The top 400 taxpayers earned 1.31 percent of all the Adjusted Gross Income reported on tax returns for 2008. That is up from just over a half of one percent of all AGI in 1992.
Obviously the IRS 400 had big tax bills. However, if you are a middle to upper middle class taxpayer who earned most of your money by wages, bonuses, partnerships, Schedule C, or similar means, the chances are very good that they paid a smaller fraction of their income in federal taxes than you. The IRS 400 had an average federal tax rate of 18.11 percent in 2008 and just 16.62 percent in 2007. FICA and Medicare taxes were on top of this, but for those in the rarified strata of the 400 these contributions maxed out millions of dollars ago and as a percentage of their total AGI, represent a tiny fraction of one percent.

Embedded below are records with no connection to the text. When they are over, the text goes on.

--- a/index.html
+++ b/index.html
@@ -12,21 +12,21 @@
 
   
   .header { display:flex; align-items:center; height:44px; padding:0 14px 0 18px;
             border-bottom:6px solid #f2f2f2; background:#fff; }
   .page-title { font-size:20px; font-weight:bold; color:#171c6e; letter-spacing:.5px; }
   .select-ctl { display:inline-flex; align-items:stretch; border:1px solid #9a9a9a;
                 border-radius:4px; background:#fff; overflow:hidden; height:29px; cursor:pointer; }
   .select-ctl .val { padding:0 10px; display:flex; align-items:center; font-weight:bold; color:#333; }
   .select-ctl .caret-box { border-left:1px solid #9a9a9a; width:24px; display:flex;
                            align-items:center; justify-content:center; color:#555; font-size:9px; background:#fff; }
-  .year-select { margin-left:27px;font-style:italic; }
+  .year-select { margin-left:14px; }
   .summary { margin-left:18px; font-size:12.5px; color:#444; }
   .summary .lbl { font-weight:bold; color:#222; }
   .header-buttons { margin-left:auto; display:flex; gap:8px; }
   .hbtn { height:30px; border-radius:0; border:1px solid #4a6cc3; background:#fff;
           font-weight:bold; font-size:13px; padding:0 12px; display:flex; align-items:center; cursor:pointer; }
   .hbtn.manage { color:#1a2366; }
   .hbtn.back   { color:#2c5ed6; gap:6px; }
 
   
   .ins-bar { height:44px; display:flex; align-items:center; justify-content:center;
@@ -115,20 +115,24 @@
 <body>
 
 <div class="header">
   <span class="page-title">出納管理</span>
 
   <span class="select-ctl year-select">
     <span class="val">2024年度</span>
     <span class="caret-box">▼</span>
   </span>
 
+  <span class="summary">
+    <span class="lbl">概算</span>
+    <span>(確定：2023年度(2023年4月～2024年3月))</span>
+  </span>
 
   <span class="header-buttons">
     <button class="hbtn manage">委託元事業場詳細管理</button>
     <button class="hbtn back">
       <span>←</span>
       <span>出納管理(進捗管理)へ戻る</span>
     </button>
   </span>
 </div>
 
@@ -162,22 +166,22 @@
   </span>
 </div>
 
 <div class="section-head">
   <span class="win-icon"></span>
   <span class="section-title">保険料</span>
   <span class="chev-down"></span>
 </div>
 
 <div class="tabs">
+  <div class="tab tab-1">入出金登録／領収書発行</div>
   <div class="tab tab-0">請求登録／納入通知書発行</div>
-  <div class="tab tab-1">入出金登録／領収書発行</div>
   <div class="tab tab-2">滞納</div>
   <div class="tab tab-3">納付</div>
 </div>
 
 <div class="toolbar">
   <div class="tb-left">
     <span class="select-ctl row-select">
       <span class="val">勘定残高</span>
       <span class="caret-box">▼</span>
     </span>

So what kind of hotshot accounting trick did the IRS 400 pull off to so effectively stave off the maximum 35 percent tax rate? In fact only 143 of the IRS 400 fell under the Alternative Minimum Tax.
The primary answer is actually rather simple. Although the IRS 400 had 1.31 percent of all the AGI reported on all tax returns they had 13.10 percent of all reported Capital Gains and 10.49 percent of all Capital Gains subject to preferential rates. So while I am sure that the IRS 400 use every tax reduction measure available, most of their low tax rate is explained just by the preferential tax treatment of long term capital gains.
With over one in ten dollars of the tax benefit from the capital gains tax rate going to just 400 people, maybe it is time to re-examine how our tax code should, as in the words of the 16th amendment that enabled it, tax income from whatever source derived. I’m not against capital gains, but can we fairly claim that it is somehow more desirable than earning a paycheck or getting a bonus, or sharing in the profits from a business partnership or s-corporation? Those all contribute in their own way to economic growth.